**YOUR TASK:** All the lines below need retyping exactly, apart from the images.

**EXERCISE MATERIALS:**
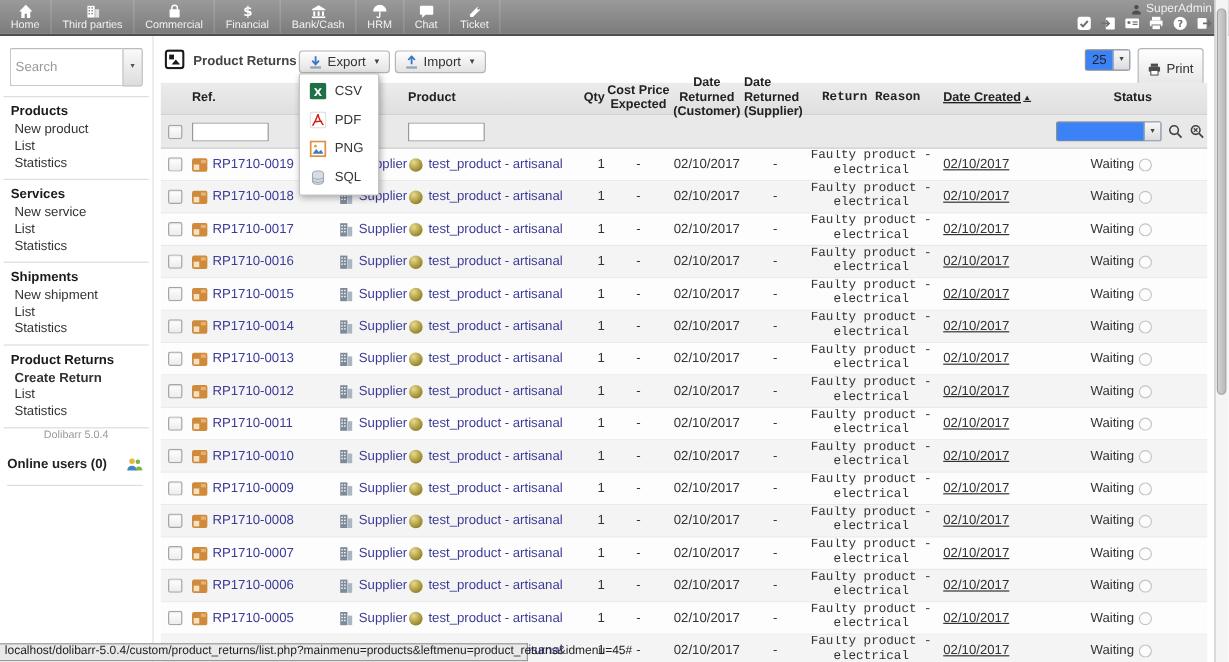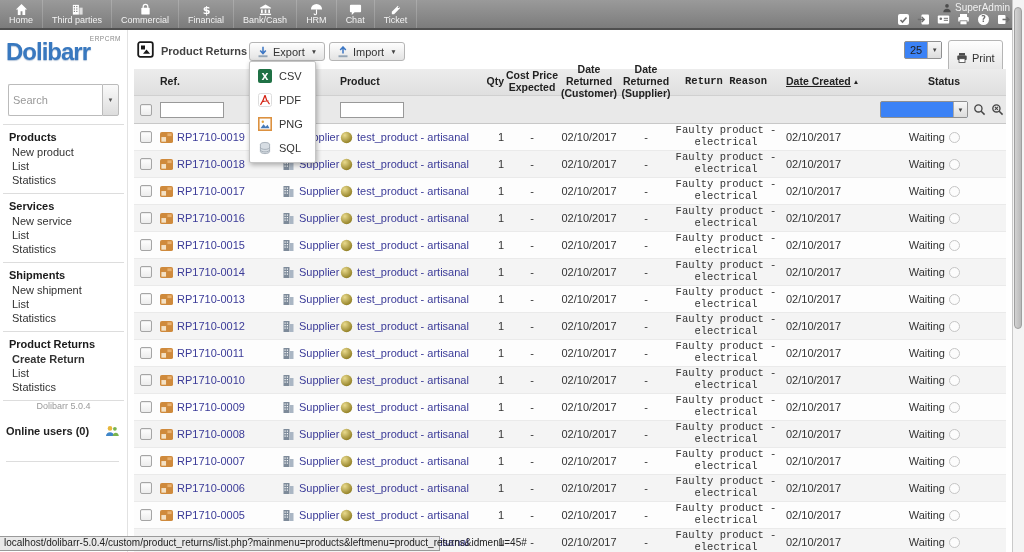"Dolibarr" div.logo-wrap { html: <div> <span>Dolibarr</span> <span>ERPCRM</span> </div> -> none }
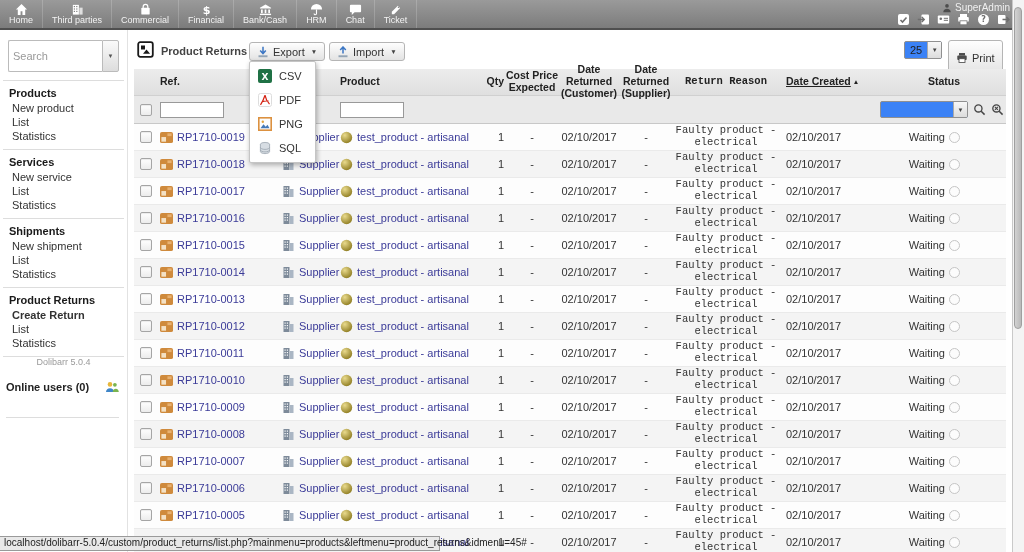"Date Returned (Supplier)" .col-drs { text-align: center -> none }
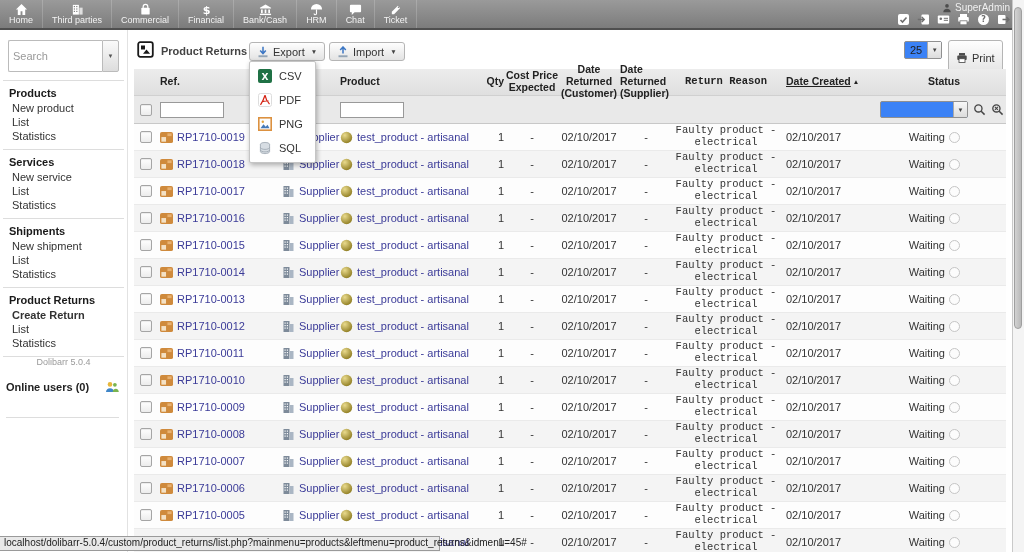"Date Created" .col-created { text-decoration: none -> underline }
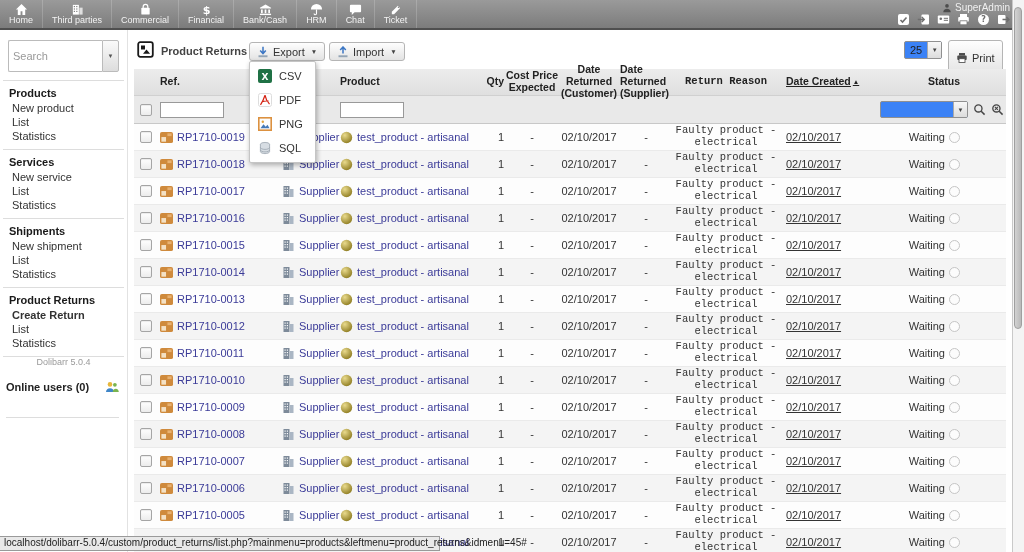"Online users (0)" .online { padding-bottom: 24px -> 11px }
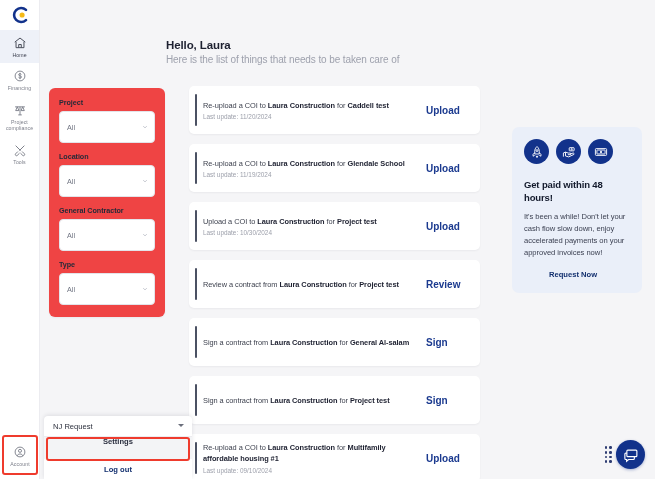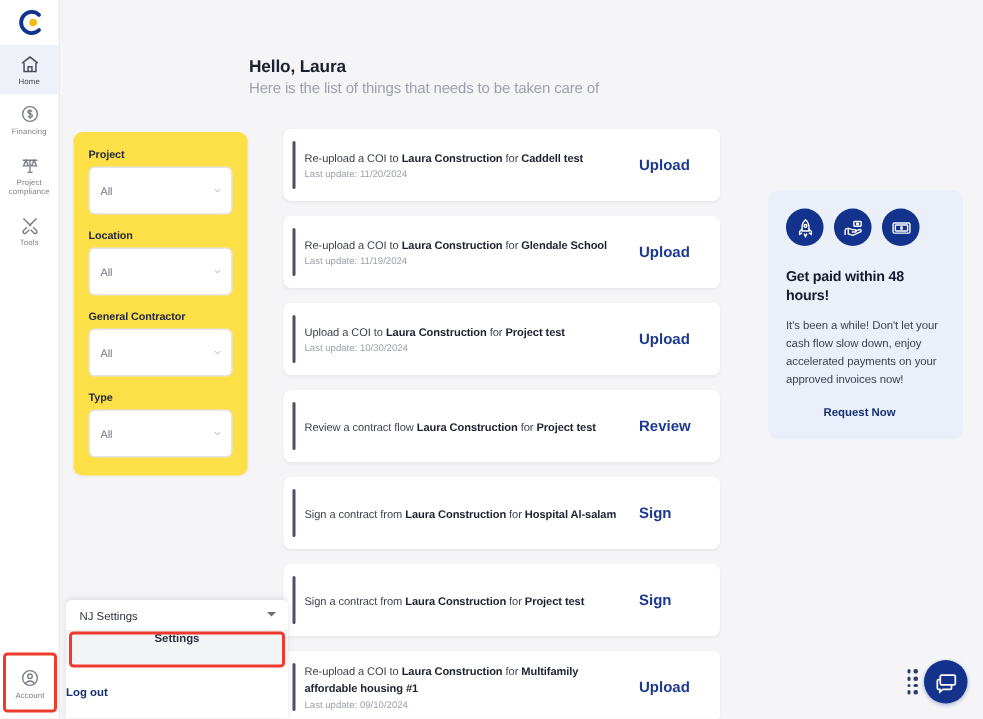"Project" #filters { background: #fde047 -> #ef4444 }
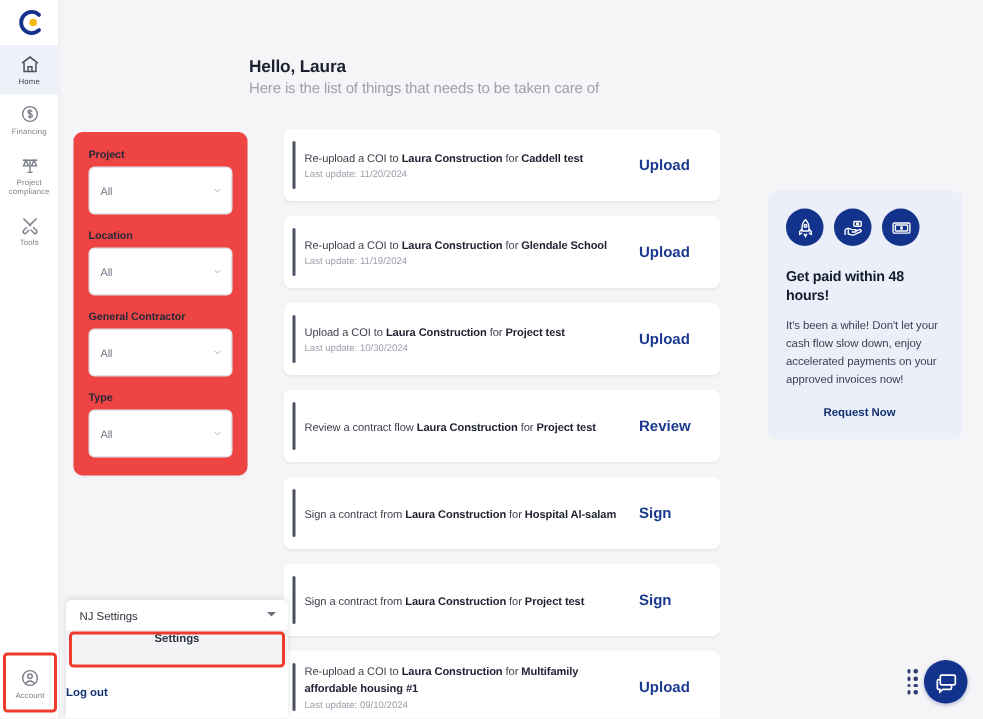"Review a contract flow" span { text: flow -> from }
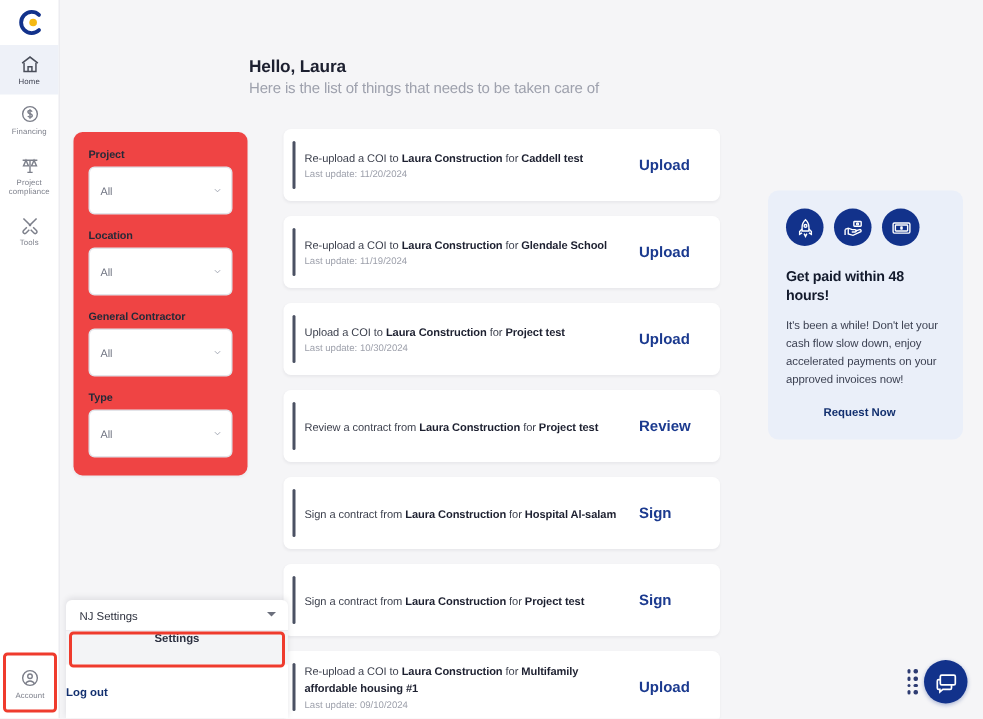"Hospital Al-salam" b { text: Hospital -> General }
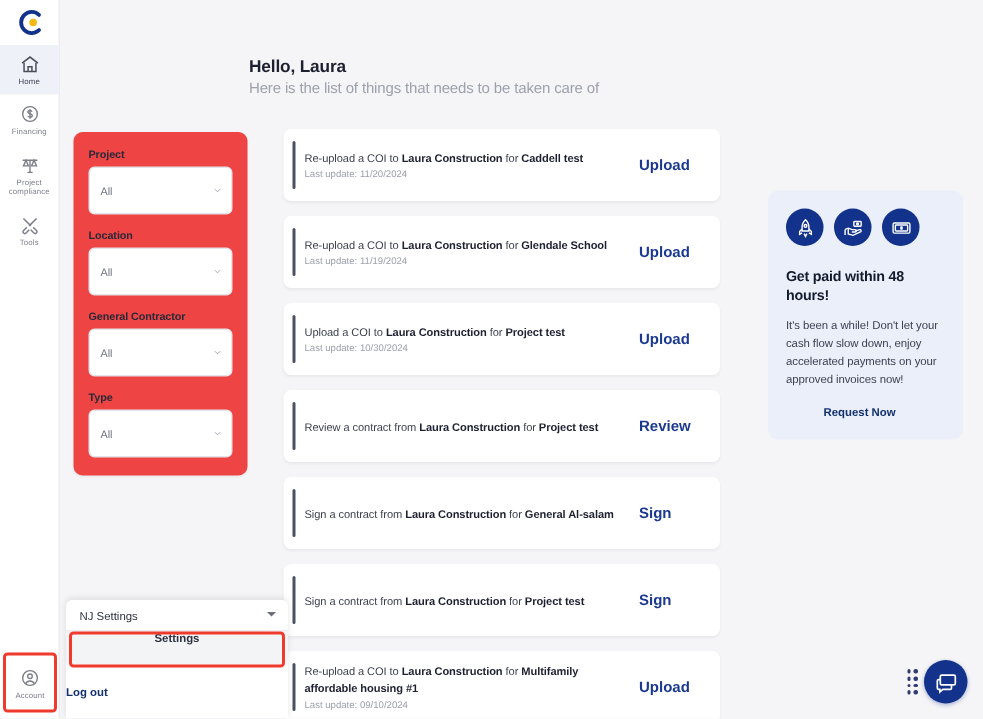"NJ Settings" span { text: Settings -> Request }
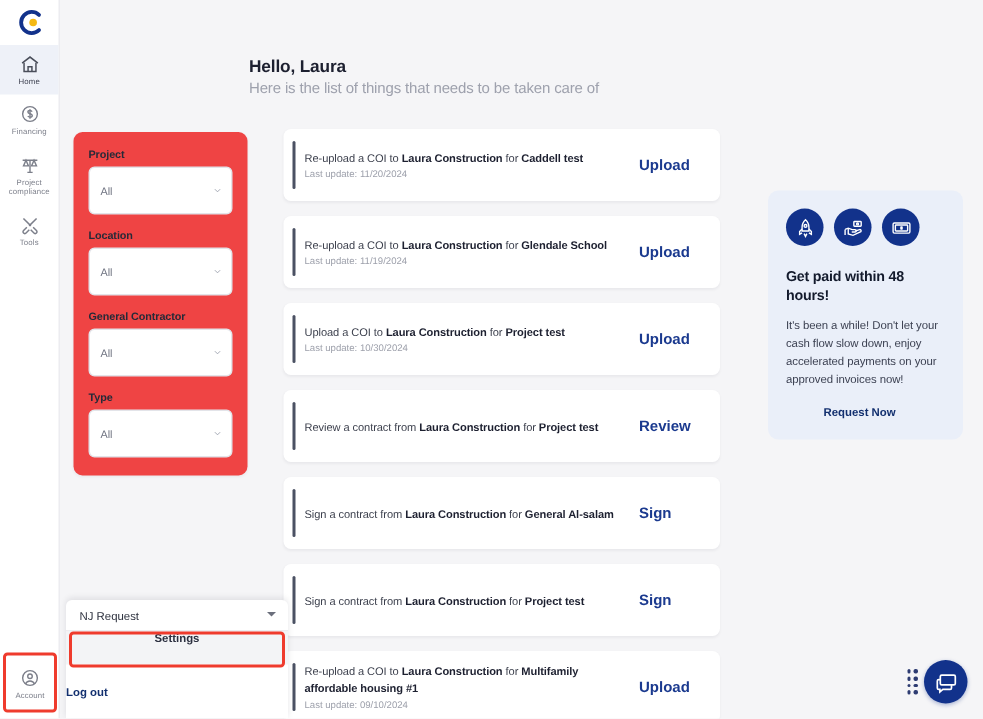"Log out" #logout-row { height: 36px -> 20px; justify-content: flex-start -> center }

**RESULT:**
"Dolibarr" div.logo-wrap { html: <div> <span>Dolibarr</span> <span>ERPCRM</span> </div> -> none }
"Date Returned (Supplier)" .col-drs { text-align: center -> none }
"Date Created" .col-created { text-decoration: none -> underline }
"Online users (0)" .online { padding-bottom: 24px -> 11px }
"Project" #filters { background: #fde047 -> #ef4444 }
"Review a contract flow" span { text: flow -> from }
"Hospital Al-salam" b { text: Hospital -> General }
"NJ Settings" span { text: Settings -> Request }
"Log out" #logout-row { height: 36px -> 20px; justify-content: flex-start -> center }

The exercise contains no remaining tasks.